Featured Ptolemaic hockey puck (or Eskimo Pie)

Discussion in 'Ancient Coins' started by ancient coin hunter, Sep 16, 2020.

  1. ancient coin hunter

    ancient coin hunter I dig ancient coins...

    Inspired by @furryfrog02 - I just picked up a giant piece of Egypto-Greek bronze (AE Drachm, 75.52 grams) featuring the syncretic king of the gods Zeus-Ammon on the obverse. By combining the Egyptian supreme god with Zeus, the supreme god of the Greeks, an all-powerful deity was created.

    Ptolemy IV Philopator, or full regnal name in Egyptian "Iwaennetjerwy-menkhwy Setepptah Userkare Sekhemankhamun," a designation that means "Heir of the [two] Beneficent Gods, Chosen of Ptah, Powerful is the Soul of Re, Living Image of Amun."
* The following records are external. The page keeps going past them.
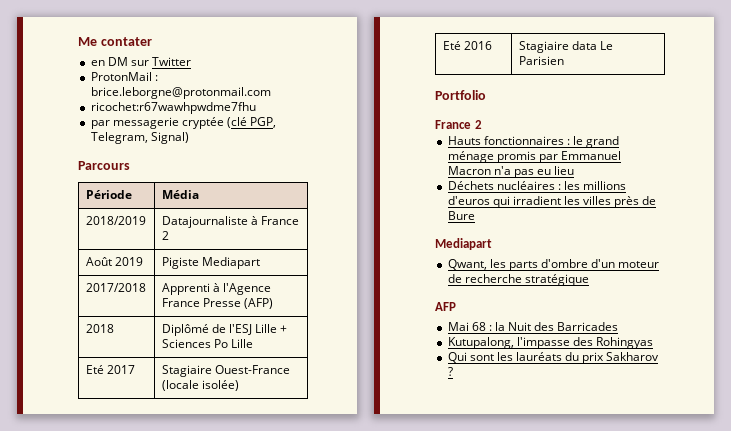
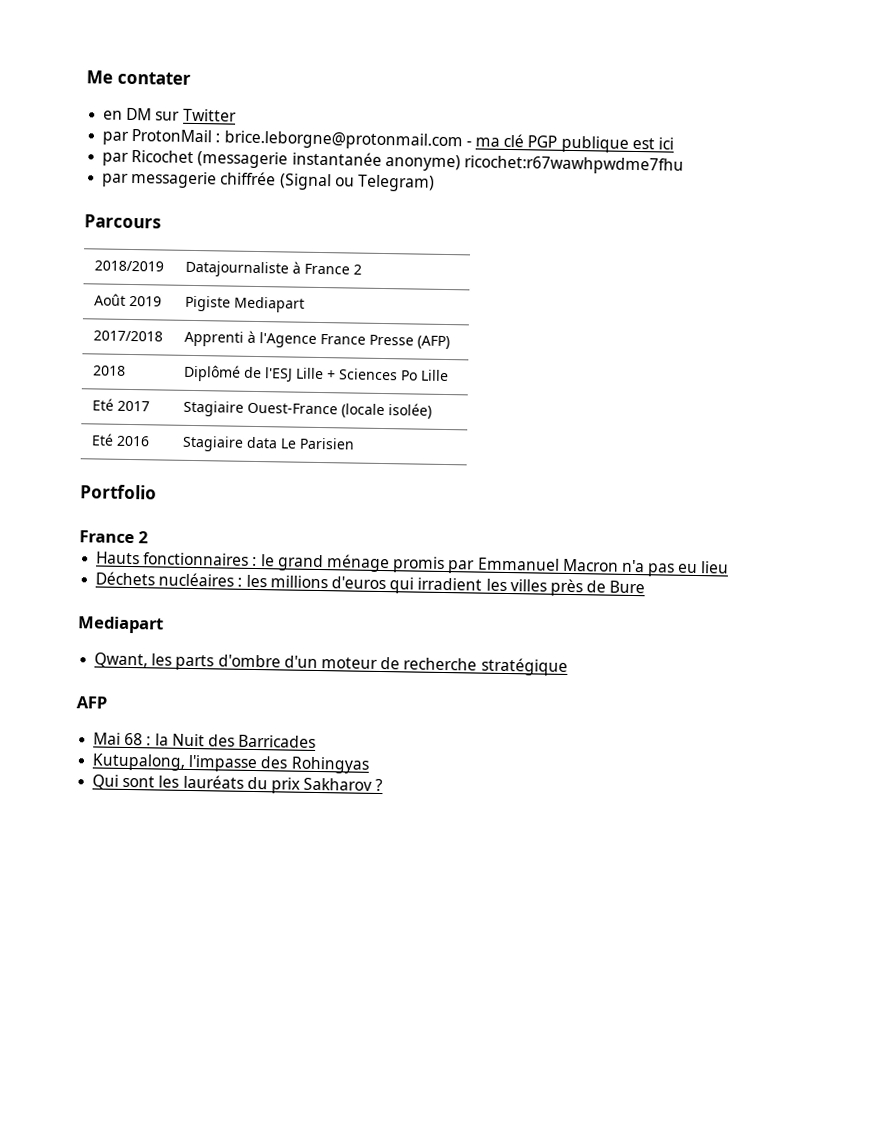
(191, 61) none -> [102,131,130,145] par
[90,102,256,114] [90,117,277,129] [90,132,189,144] // ricochet:r67wawhpwdme7fhu // par messagerie cryptée (clé PGP, Telegram, Signal) -> [465,133,674,153] [102,149,684,175] [102,170,435,192] - ma clé PGP publique est ici // par Ricochet (messagerie instantanée anonyme) ricochet:r67wawhpwdme7fhu // par messagerie chiffrée (Signal ou Telegram)
[85,190,132,199] [161,190,199,199] // Période | Média -> (161, 221) none

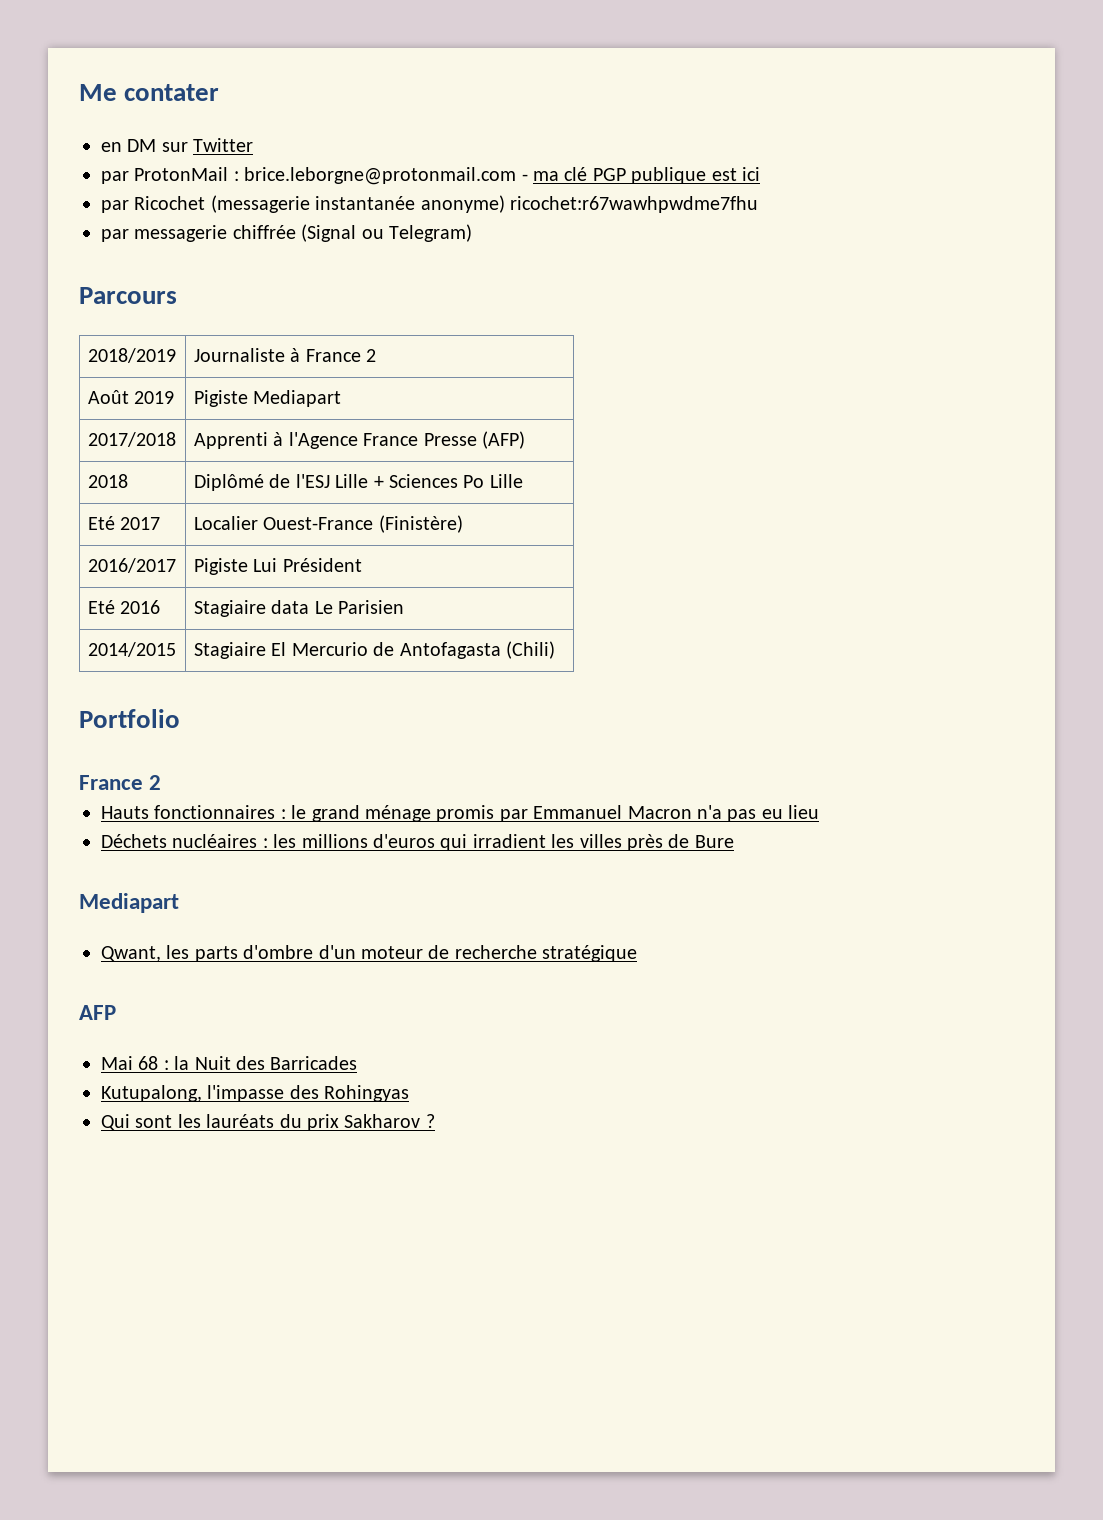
[184,260,289,278] Datajournaliste -> [193,348,285,362] Journaliste
[182,400,432,419] Stagiaire Ouest-France (locale isolée) -> [193,515,463,533] [87,558,176,573] [193,558,362,575] Localier Ouest-France (Finistère) // 2016/2017 | Pigiste Lui Président
(355, 443) none -> [87,642,176,657] [193,641,555,659] // 2014/2015 | Stagiaire El Mercurio de Antofagasta (Chili)

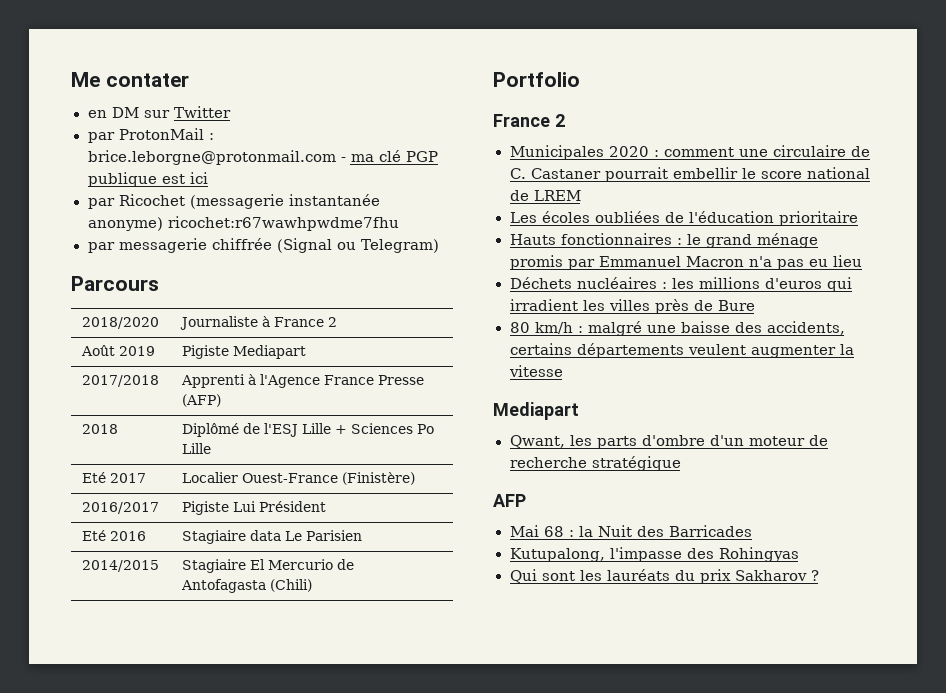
[87,348,176,363] 2018/2019 -> [82,317,160,329] 2018/2020
(162, 782) none -> [509,145,870,160] [509,167,870,182] [509,190,581,201] [509,211,858,226] // Municipales 2020 : comment une circulaire de C. Castaner pourrait embellir le score national de LREM // Les écoles oubliées de l'éducation prioritaire
(734, 841) none -> [509,321,845,336] [509,343,854,358] [508,365,563,377] // 80 km/h : malgré une baisse des accidents, certains départements veulent augmenter la vitesse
    Relief depicting Ptolemy IV making an offering to Montu at Deir el-Medina. The cartouche on the right reads "Ptolemaios may he live forever and ever."

    He was somewhat dissolute according to the sources, mainly Polybius, favoring strong drink and other pleasures and ignoring foreign affairs, hence Syria was lost to the Seleucid Kingdom and the natives also revolted in Upper Egypt. Also, silver came into short supply and as a result, more of the large bronze types were struck.

    He eventually recruited an army of 55,000 men and marched against Antiochus III at Raffa in Palestine where he was victorious, or at least the Seleucid forces were turned back...the battle was notable as Ptolemy had a large corps of war-elephants which frightened the Seleucid horse. As a builder, Ptolemy was very active in building new temples and upgrading older ones. A case in point is the temple of Horus at Edfu, which was started by Ptolemy III but mainly completed during his reign.

    Temple of Horus at Edfu, which I visited a few years back. Enjoyed a nice breakfast of Fuul, eggs, pomegranate, flatbread and okra that day courtesy of my inn proprietor Osman Pasha, which was less than a km from the monument (Asar).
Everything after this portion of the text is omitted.